== Exercise requirements ==
Where a line contains the word "init", copy that line from the records below.

== Records provided ==
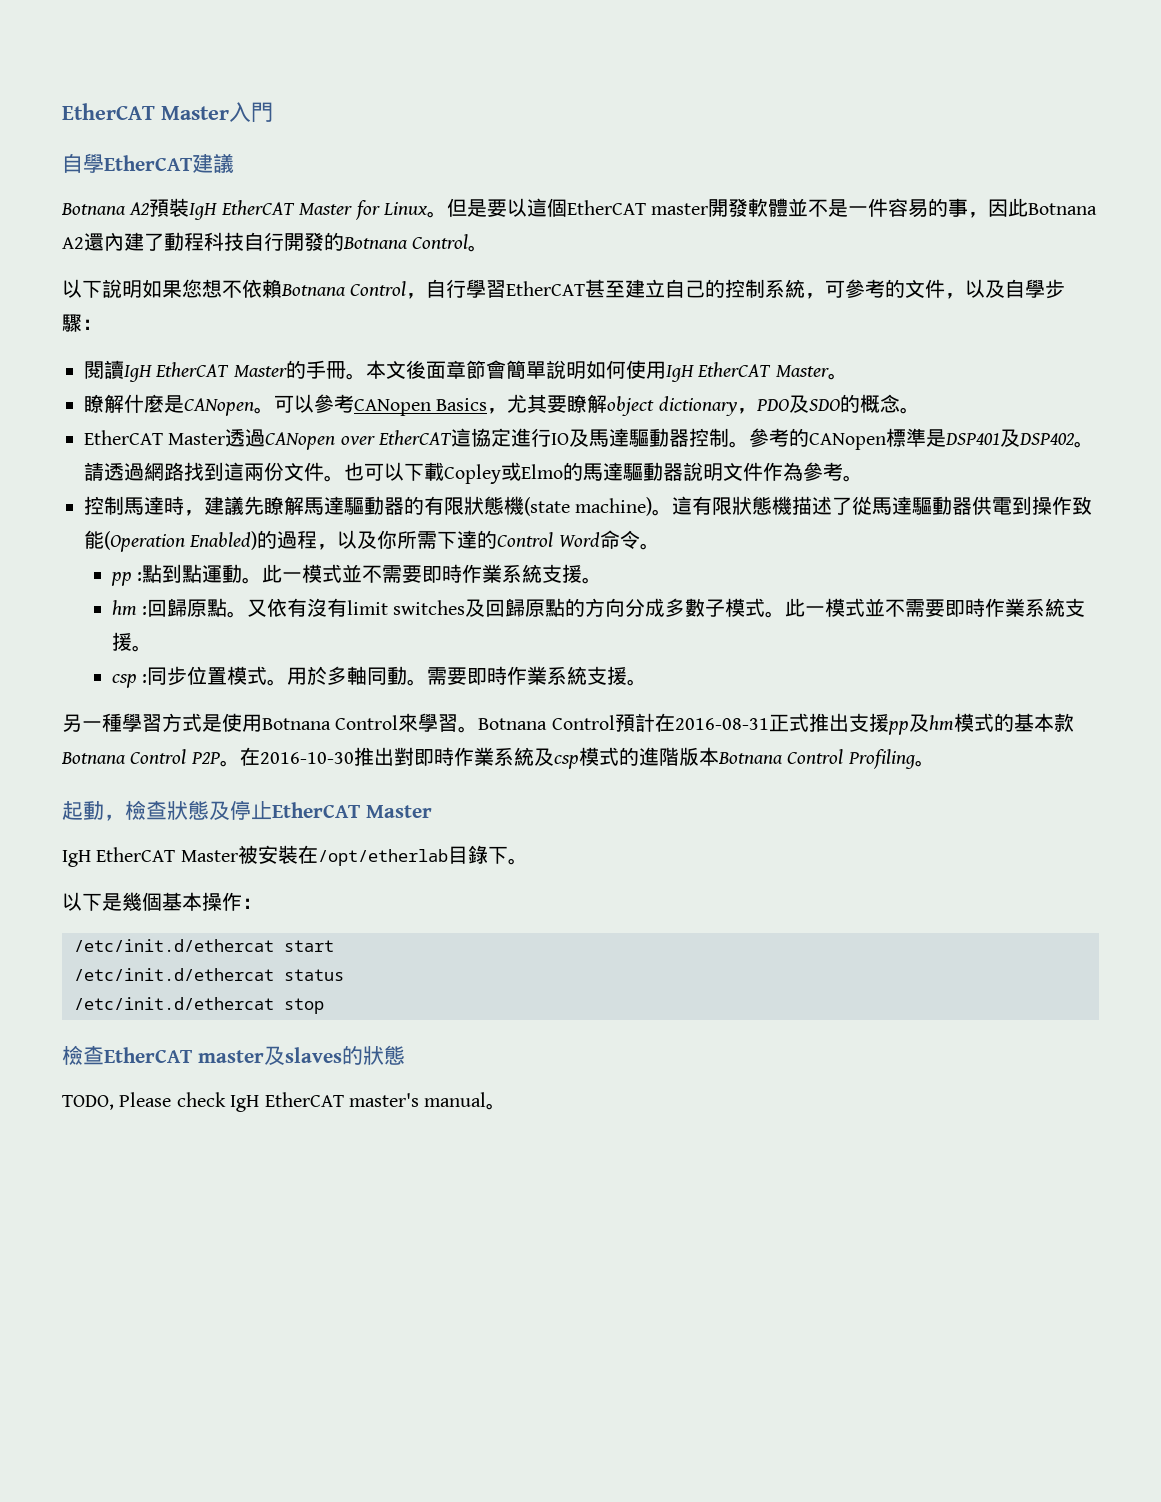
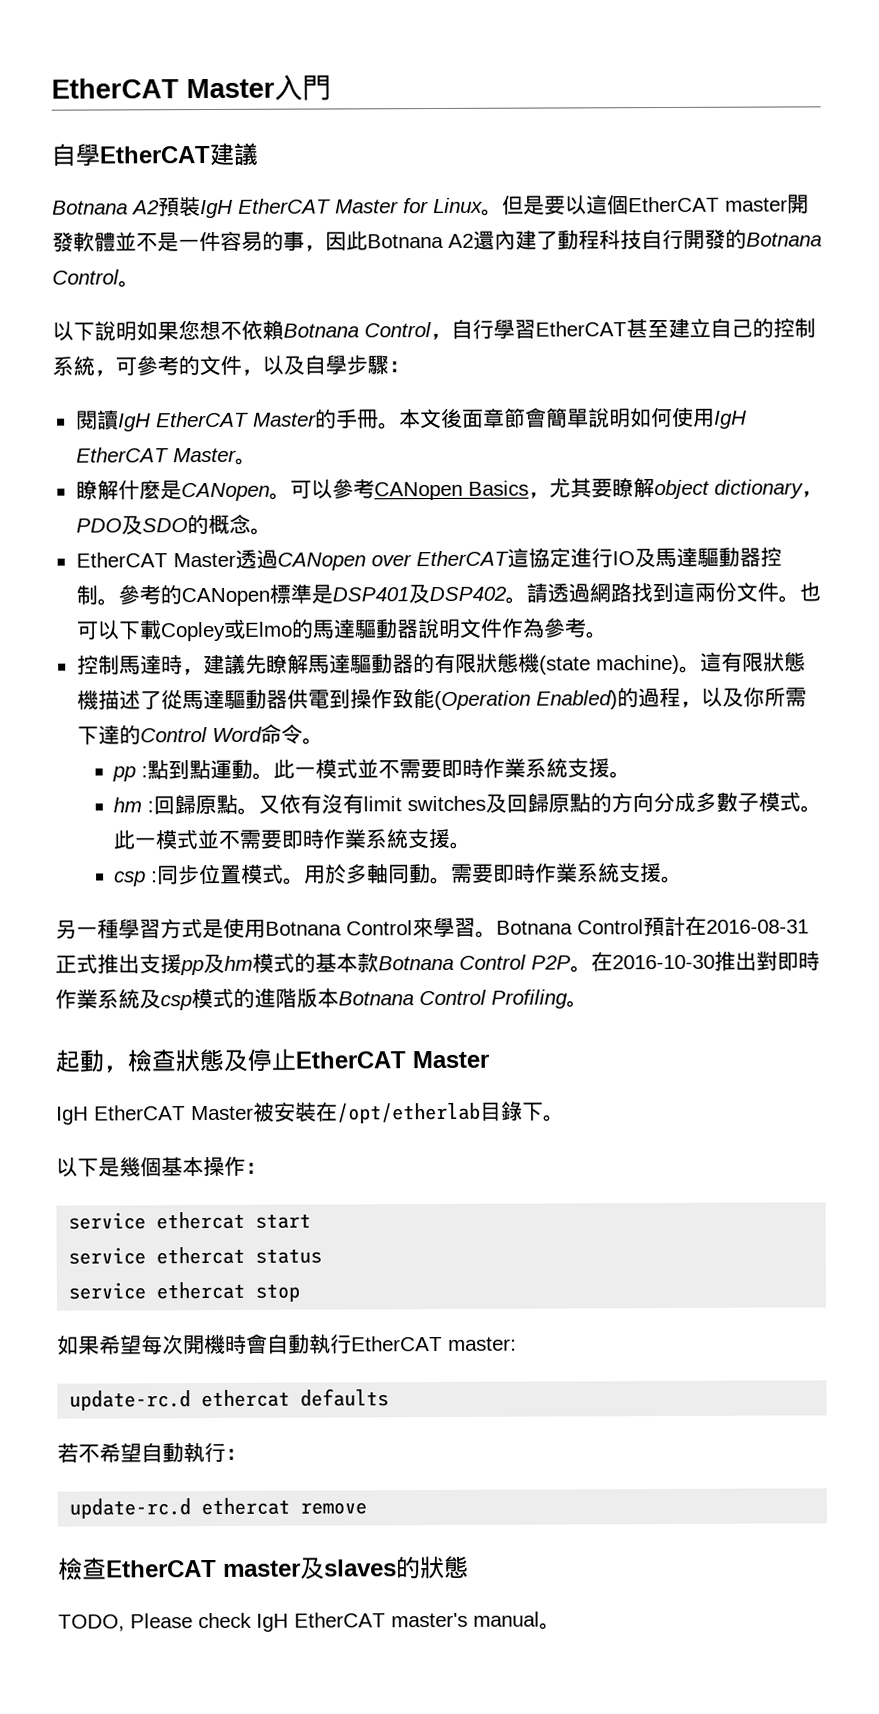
- /etc/init.d/ethercat start
+ service ethercat start
- /etc/init.d/ethercat status
+ service ethercat status
- /etc/init.d/ethercat stop
+ service ethercat stop
+ 如果希望每次開機時會自動執行EtherCAT master:
+ update-rc.d ethercat defaults
+ 若不希望自動執行：
+ update-rc.d ethercat remove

== Exercise answer ==
- /etc/init.d/ethercat start
- /etc/init.d/ethercat status
- /etc/init.d/ethercat stop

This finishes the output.